Julian Lamadrid turned a bad night into one of the most captivating and ‘honest’ records of the year. He talks with us about ‘Mala Noche,’ how he stays ‘authentic’ in his music, and how he’s ready to ‘just be intoxicated’ with life in the next decade.
It wouldn’t be that big of an exaggeration to call Julian Lamadrid one of a kind. After all, there aren’t many 21-year-old pop stars who will cite David Bowie, electro protopunk pioneer Alan Vega, and Kanye West’s Yeezus in the same breath. And yet, he does so effortlessly and enthusiastically while discussing his Mala Noche project. When talking with Julian, it’s impossible to not get caught up in his excitement for music, because when he speaks about it, it’s not just merely appreciation. His voracious appetite is coupled with his boundless curiosity. He has clearly thought about the music he loves while delving into all the when, how, and whys behind it.

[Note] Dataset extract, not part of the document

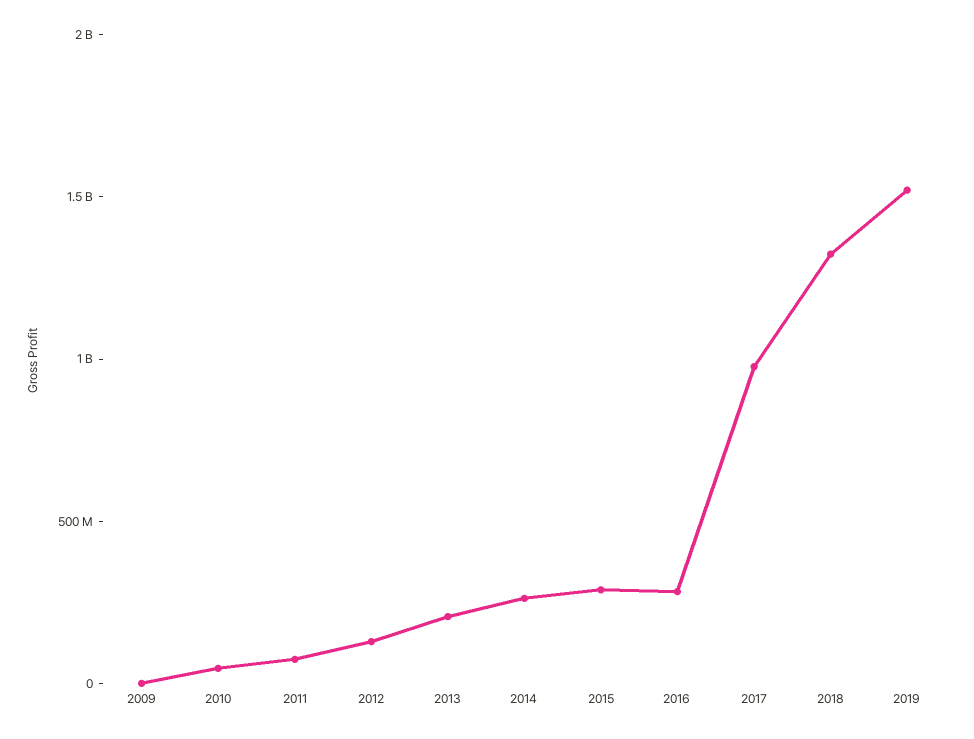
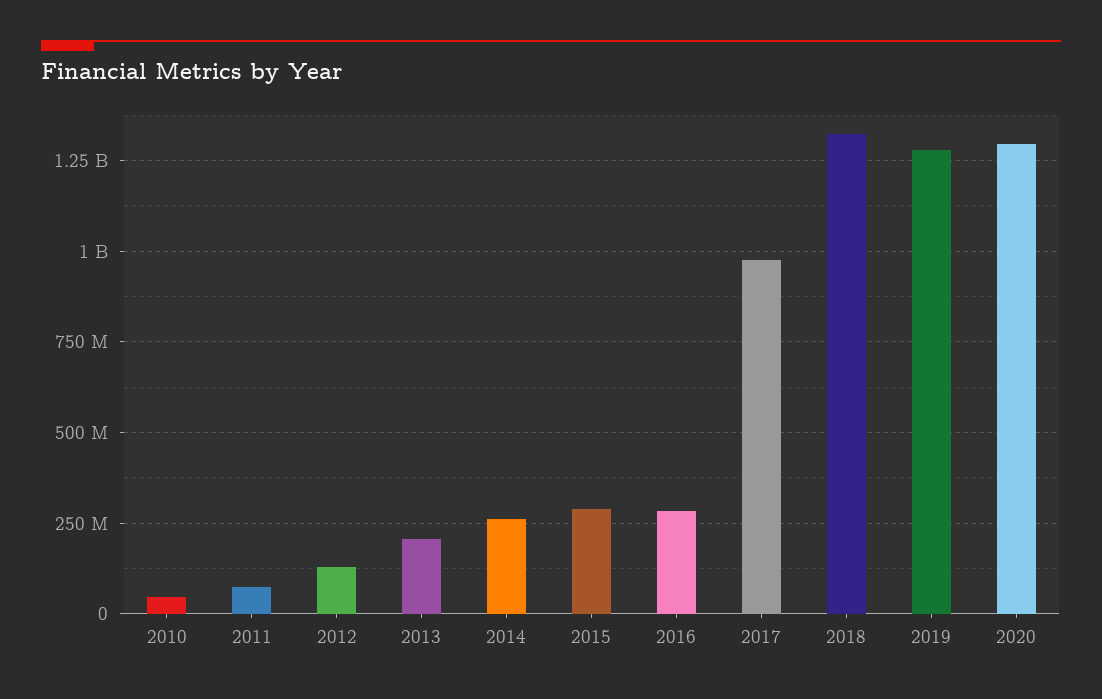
2009: 0 -> none
2019: 1500000000 -> 1275000000
2020: none -> 1300000000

This isn’t to say that Julian – born in Dubai to Mexican ex-pats — will be holding a TED talk anytime soon. He has a mind of a scholar but the heart of a punk. He is the type that would want to memorize all the rules so he’d know how better to break them. While many self-aggrandizing artists lay claim to the title “genius,” Julian – in both conversation and on the deftly crafted music of Mala Noche — appears to be the real deal. On his project, he reflects on his life with an awareness beyond his years, all while crafting a multi-layered art that expertly covers the complex emotions of a lonely night gone wrong.
That’s because Mala Noche, as he explains while speaking with HollywoodLife, could be called “a concept album on the DL.” He also told how his time at NYU’s film school influenced his songwriting, why his next album might be a throwback to his teenage punk days, and why he’s so excited for “the roaring twenties.”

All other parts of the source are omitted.